The ruling comes a few months after the United Nations Committee for the Elimination of Discrimination Against Women (CEDAW Committee) published its views in S.T. v Russia. The CEDAW Committee monitors State compliance with the CEDAW Convention, and hears individual complaints alleging Convention violations against State Parties. However, the Committee’s communications are non-binding on State Parties. In S.T. v Russia, the Committee found that Russia had failed to uphold the rights of the victim of severe domestic violence in question under the Convention, and had directly perpetuated sex-based discrimination and stereotypes in its handling of her case.
Despite the acknowledgement of injustice for victims of domestic violence in Russia by both the CEDAW Committee and the Court, Russia has not yet complied with these international decisions. As an alternative, the Strasbourg Court could invoke the so-called ‘pilot judgment procedure’ under Article 46 of the European Convention as a pressure tool for reforms. Under this procedure, the Court recognises a systematic problem in a Member State and urges its government to adopt policy and legal reforms so as to prevent violations of the same nature from occurring in the (near) future. Such a procedure could be deemed more effective for future practices - given that four more cases of domestic violence against Russia are pending before the Court - since this would ensure that the government adopts national measures required to satisfy the judgment.

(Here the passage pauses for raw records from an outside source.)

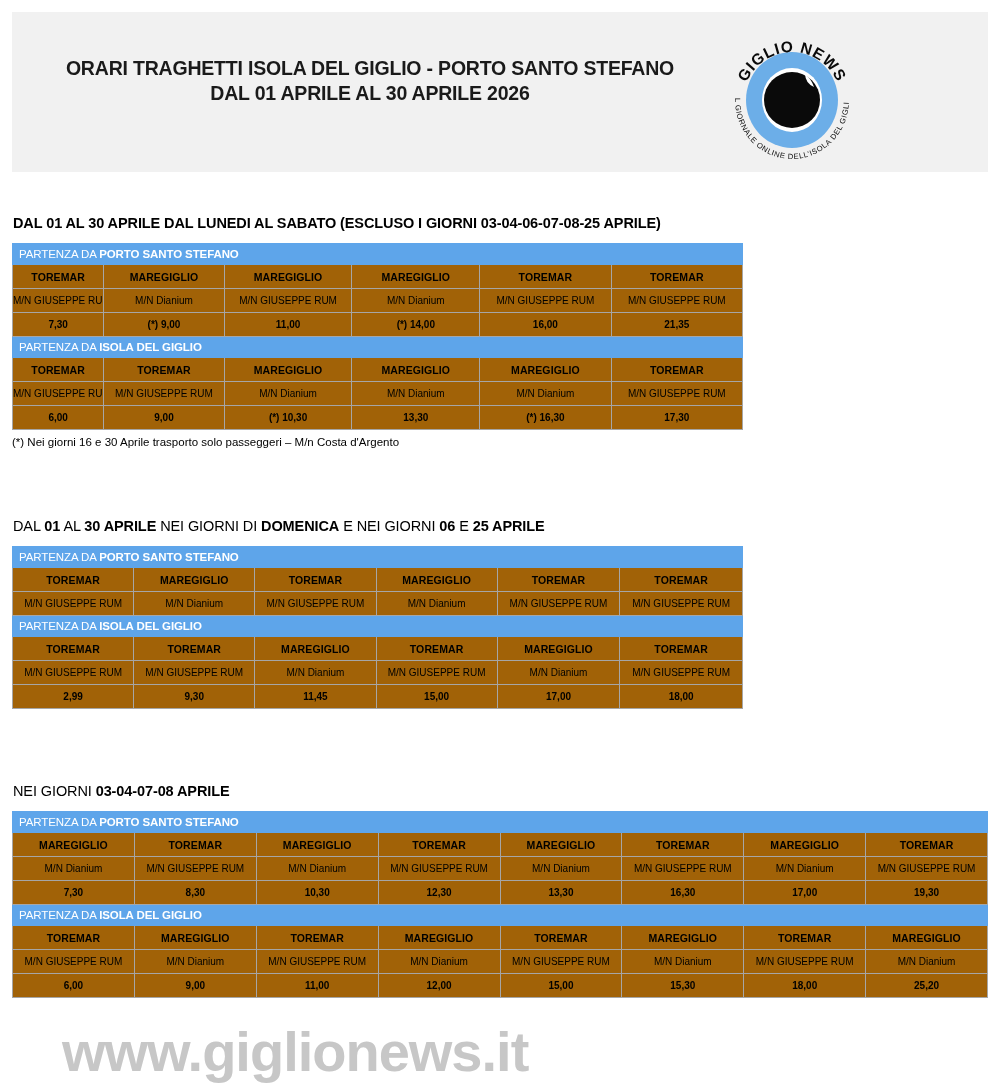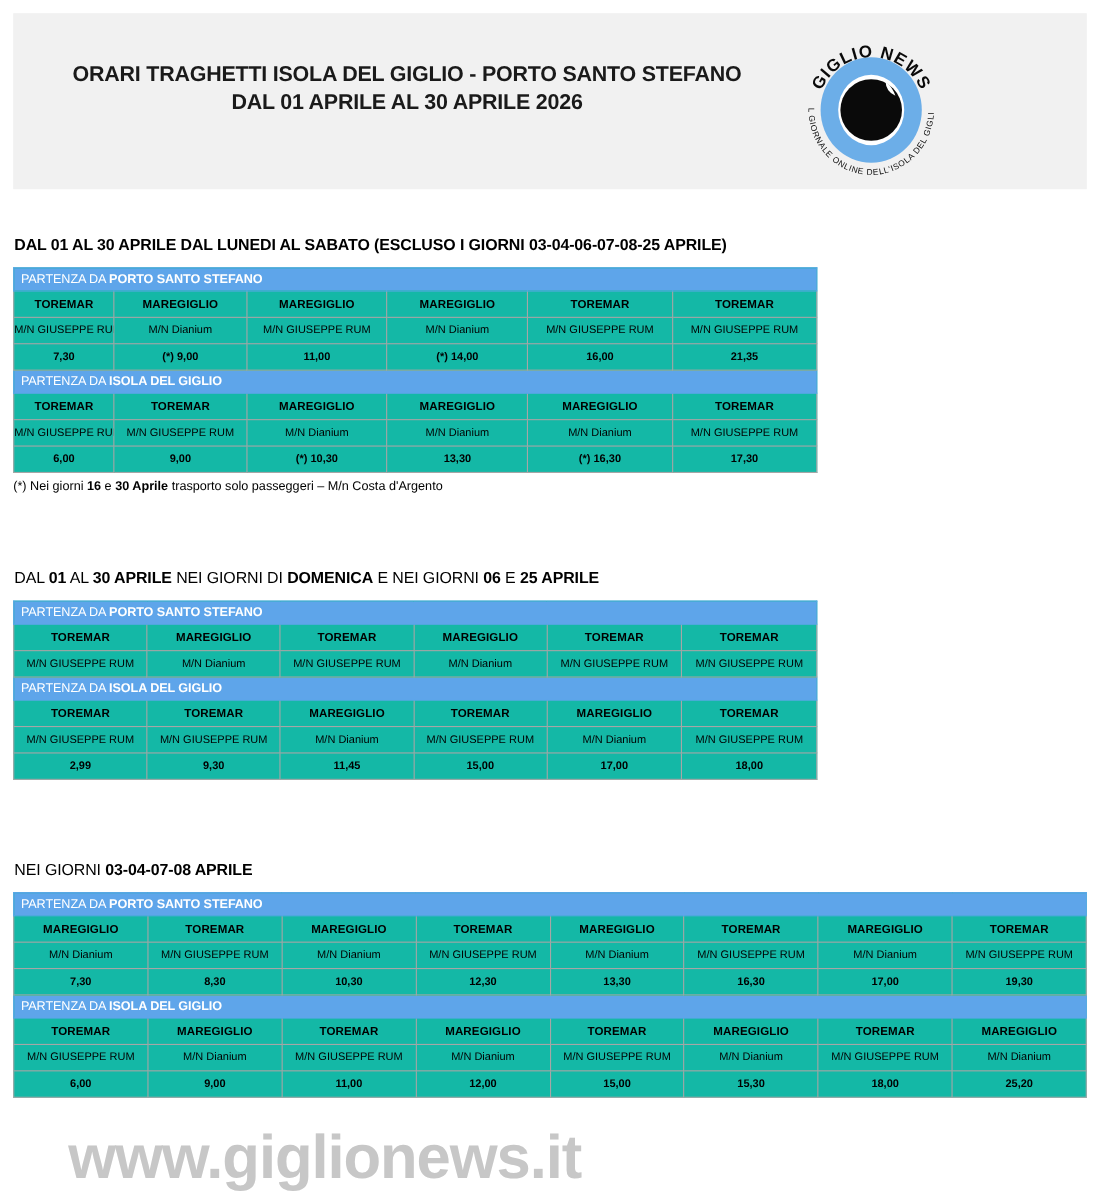--- a/index.html
+++ b/index.html
@@ -66,21 +66,21 @@
 
   #heading-1 { top: 214px; }
   #heading-2 { top: 517px; }
   #heading-3 { top: 782px; }
 
   
   .sched-table {
     position: absolute;
     border-collapse: collapse;
     table-layout: fixed;
-    background: #14b8a6;
+    background: #a16207;
   }
   .sched-table td {
     border: 1px solid #a6a6a6;
     text-align: center;
     vertical-align: middle;
     padding: 0;
     height: 22px;
     font-size: 10px;
     color: #000;
     overflow: hidden;
@@ -124,21 +124,21 @@
   
   .footnote {
     position: absolute;
     left: 12px;
     top: 435px;
     font-size: 11.5px;
     line-height: 15px;
     color: #000;
     white-space: nowrap;
   }
-  .footnote b { font-weight: bold; }
+  .footnote b { font-weight: normal; }
 
   
   .watermark {
     position: absolute;
     left: 62px;
     top: 1021px;
     font-size: 56px;
     font-weight: bold;
     color: #c7c7c7;
     letter-spacing: -1px;

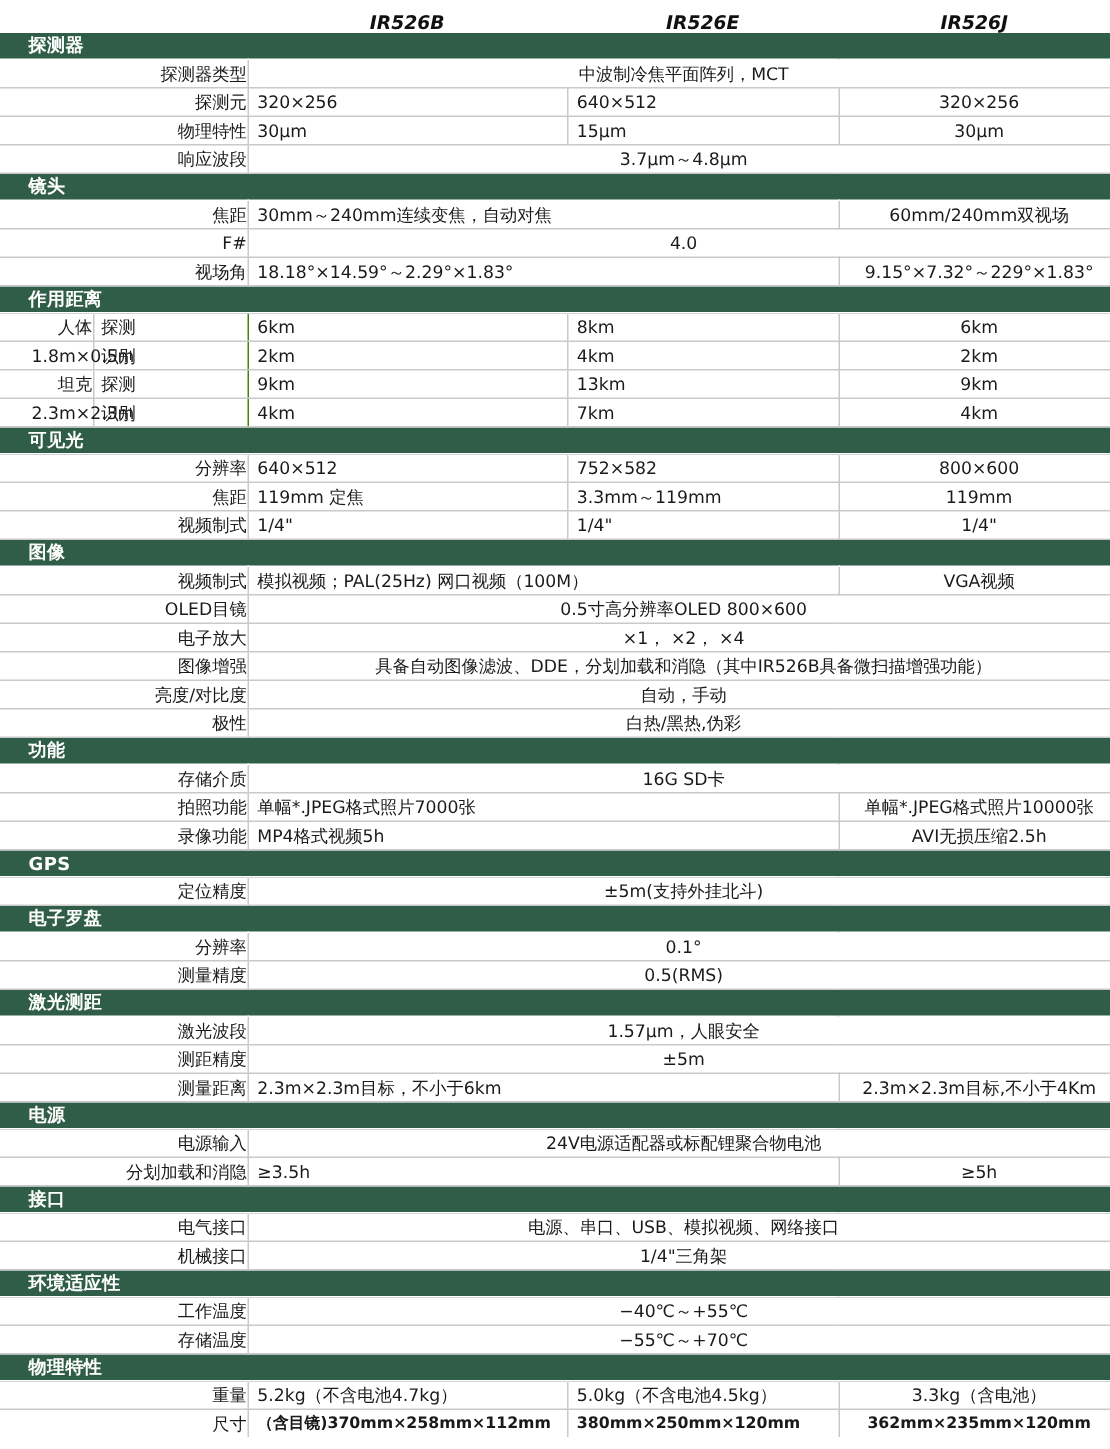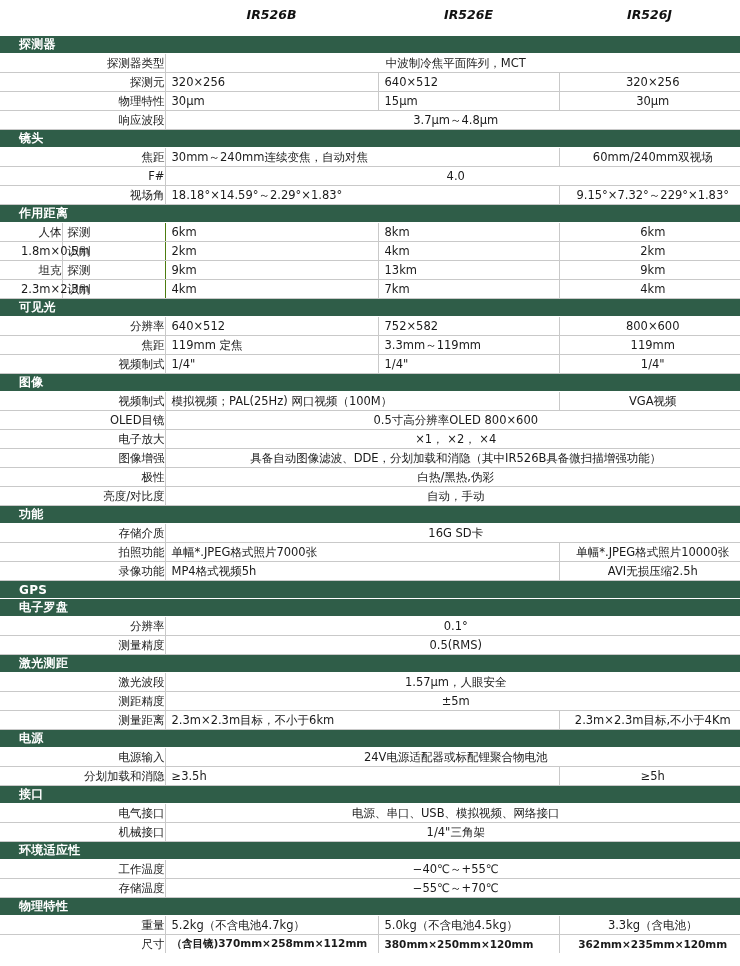--- a/index.html
+++ b/index.html
@@ -28,21 +28,21 @@
   col.c-j{width:181px;}
 
   
   tr.header td{
     height:22px;
     text-align:center;
     font-style:italic;
     font-weight:bold;
     font-size:12.5px;
     color:#111;
-    padding-bottom:14px;
+    padding-bottom:0;
     vertical-align:bottom;
   }
 
   
   tr.section td{
     background:#2f5d48;
     color:#ffffff;
     font-weight:bold;
     font-size:12px;
     height:17px;
@@ -202,46 +202,50 @@
       </tr>
       <tr class="row">
         <td class="lab" colspan="2">电子放大</td>
         <td class="val last" colspan="3">×1，  ×2，  ×4</td>
       </tr>
       <tr class="row">
         <td class="lab" colspan="2">图像增强</td>
         <td class="val last" colspan="3">具备自动图像滤波、DDE，分划加载和消隐（其中IR526B具备微扫描增强功能）</td>
       </tr>
       <tr class="row">
+        <td class="lab" colspan="2">亮度/对比度</td>
+        <td class="val last" colspan="3">自动，手动</td>
+      </tr>
+      <tr class="row">
         <td class="lab" colspan="2">极性</td>
         <td class="val last" colspan="3">白热/黑热,伪彩</td>
-      </tr>
-      <tr class="row">
-        <td class="lab" colspan="2">亮度/对比度</td>
-        <td class="val last" colspan="3">自动，手动</td>
       </tr>
       <tr class="section">
         <td colspan="5">功能</td>
       </tr>
       <tr class="row">
         <td class="lab" colspan="2">存储介质</td>
         <td class="val last" colspan="3">16G  SD卡</td>
       </tr>
       <tr class="row">
         <td class="lab" colspan="2">拍照功能</td>
         <td class="val" colspan="2">单幅*.JPEG格式照片7000张</td>
         <td class="val last">单幅*.JPEG格式照片10000张</td>
       </tr>
       <tr class="row">
         <td class="lab" colspan="2">录像功能</td>
         <td class="val" colspan="2">MP4格式视频5h</td>
         <td class="val last">AVI无损压缩2.5h</td>
       </tr>
       <tr class="section">
         <td colspan="5">GPS</td>
+      </tr>
+      <tr class="row">
+        <td class="lab" colspan="2">定位精度</td>
+        <td class="val last" colspan="3">±5m(支持外挂北斗)</td>
       </tr>
       <tr class="section">
         <td colspan="5">电子罗盘</td>
       </tr>
       <tr class="row">
         <td class="lab" colspan="2">分辨率</td>
         <td class="val last" colspan="3">0.1°</td>
       </tr>
       <tr class="row">
         <td class="lab" colspan="2">测量精度</td>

It is yet to be seen whether international attention will contribute towards legal and policy reforms in Russia to set the systematic problem of violence against women as a national priority, as the approval of the suggested bill by the Duma is still pending. Nonetheless, the Committee of Ministers of the Council of Europe, tasked with supervising the execution of ECtHR judgments by Member States, could still put pressure on Russia by adopting decisions and resolutions to demand that the country introduces legislative reforms and, hence, conforms with international human rights standards. With 137 women being killed by their intimate partner every day, the lives of women in Russia depend on the introduction and implementation of effective laws on domestic violence.